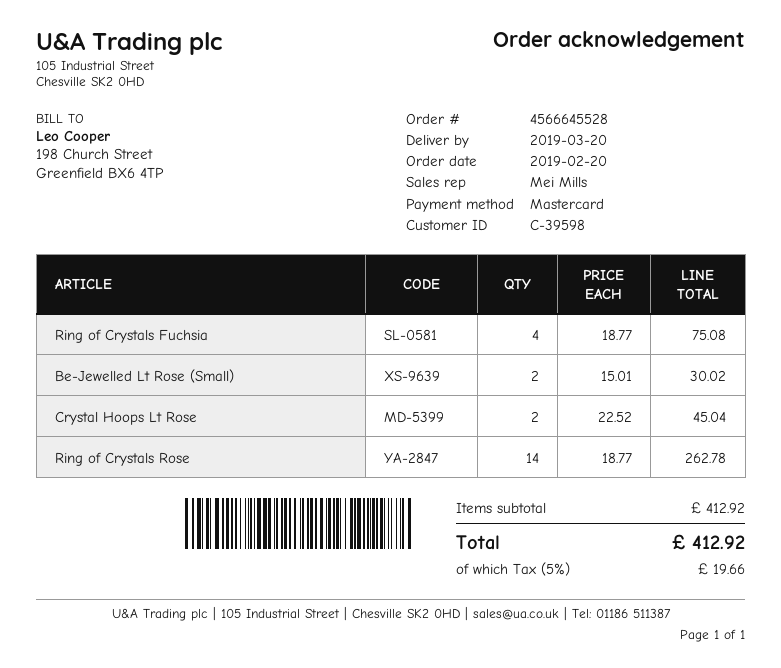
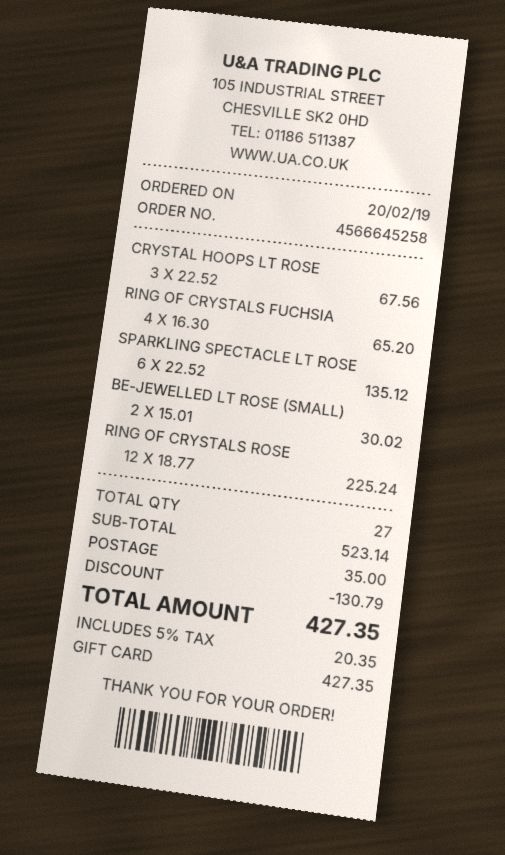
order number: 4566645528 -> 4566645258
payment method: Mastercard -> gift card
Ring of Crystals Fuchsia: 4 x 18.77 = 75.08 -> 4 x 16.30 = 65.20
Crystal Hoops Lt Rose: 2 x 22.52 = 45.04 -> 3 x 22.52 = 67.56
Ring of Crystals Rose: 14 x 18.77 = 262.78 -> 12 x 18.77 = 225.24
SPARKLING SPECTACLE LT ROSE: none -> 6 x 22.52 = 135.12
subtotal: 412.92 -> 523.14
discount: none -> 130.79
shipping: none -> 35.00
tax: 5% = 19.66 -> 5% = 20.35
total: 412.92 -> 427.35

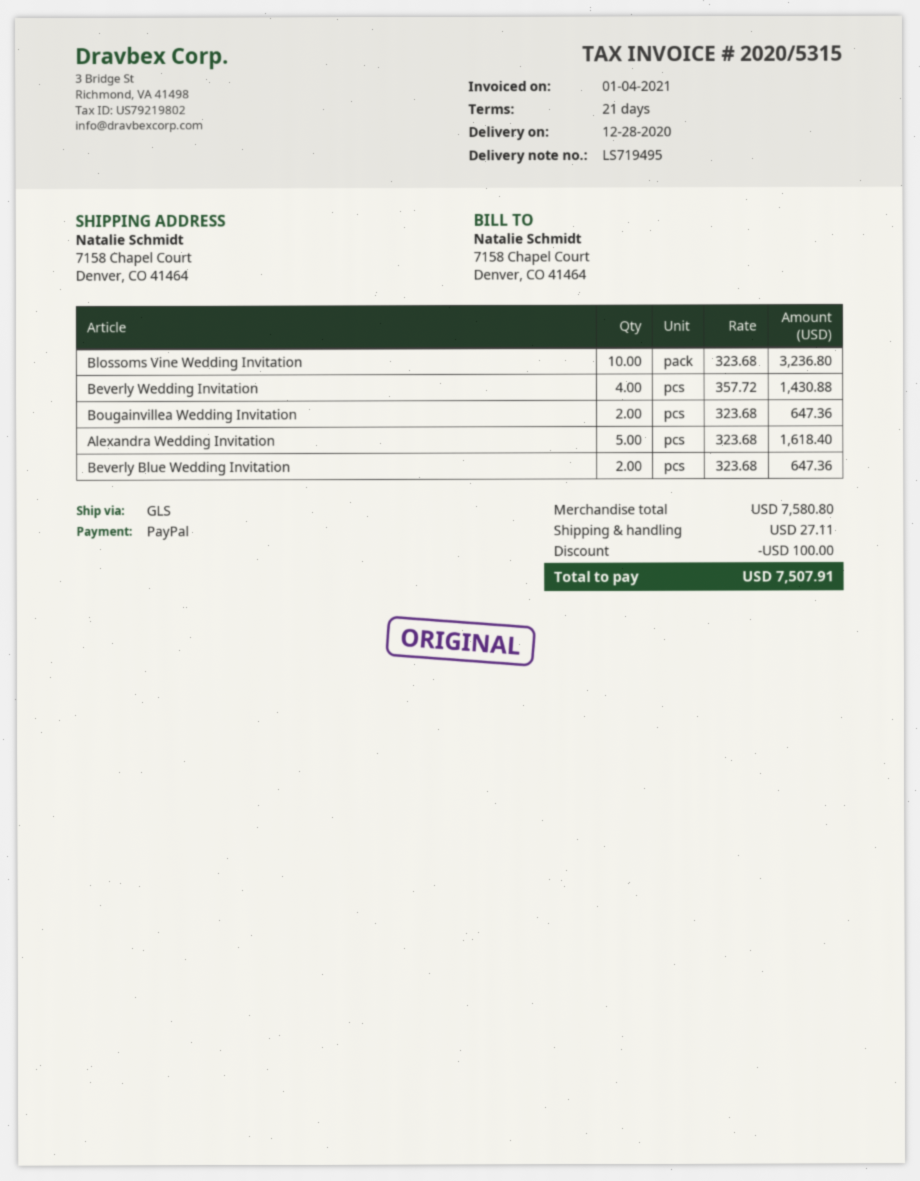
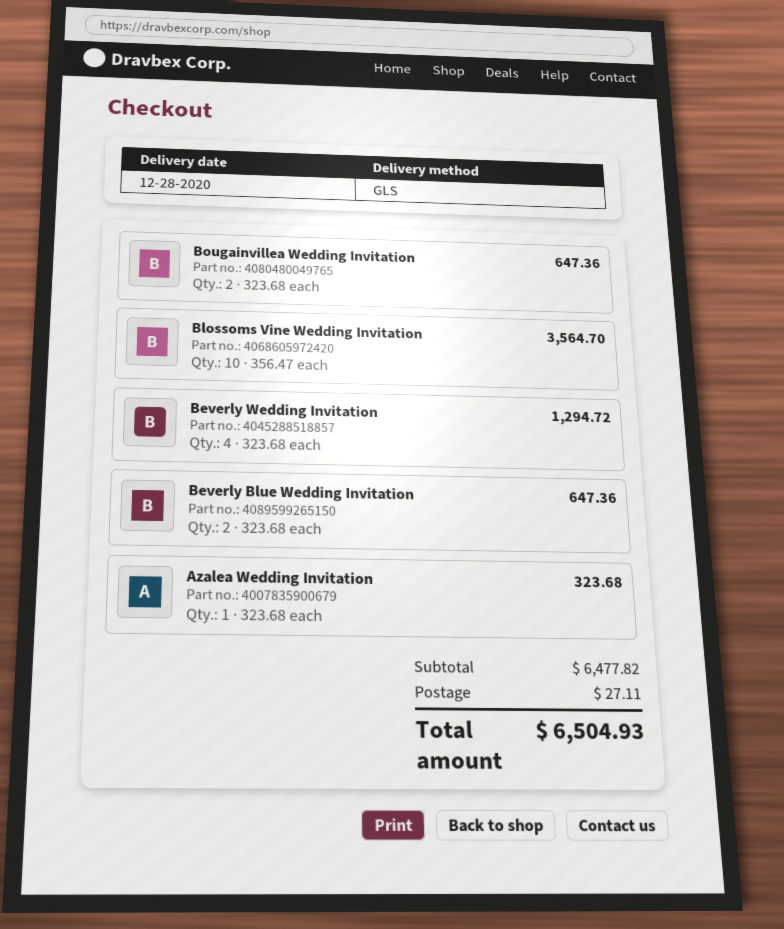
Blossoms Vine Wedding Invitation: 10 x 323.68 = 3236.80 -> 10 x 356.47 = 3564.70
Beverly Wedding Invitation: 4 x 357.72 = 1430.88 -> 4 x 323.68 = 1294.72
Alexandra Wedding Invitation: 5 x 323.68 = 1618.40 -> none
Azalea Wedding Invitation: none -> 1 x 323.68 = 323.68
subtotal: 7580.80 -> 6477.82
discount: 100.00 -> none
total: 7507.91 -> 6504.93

------------------------------------

TASK DIRECTIONS
Both the line containing "tax: 5% = 19.66 -> 5% = 20.35" and the line containing "Beverly Wedding Invitation: 4" above belong in the output, as do the lines between them. Print them exactly, without pictures.

WRITTEN RESPONSE
tax: 5% = 19.66 -> 5% = 20.35
total: 412.92 -> 427.35

Blossoms Vine Wedding Invitation: 10 x 323.68 = 3236.80 -> 10 x 356.47 = 3564.70
Beverly Wedding Invitation: 4 x 357.72 = 1430.88 -> 4 x 323.68 = 1294.72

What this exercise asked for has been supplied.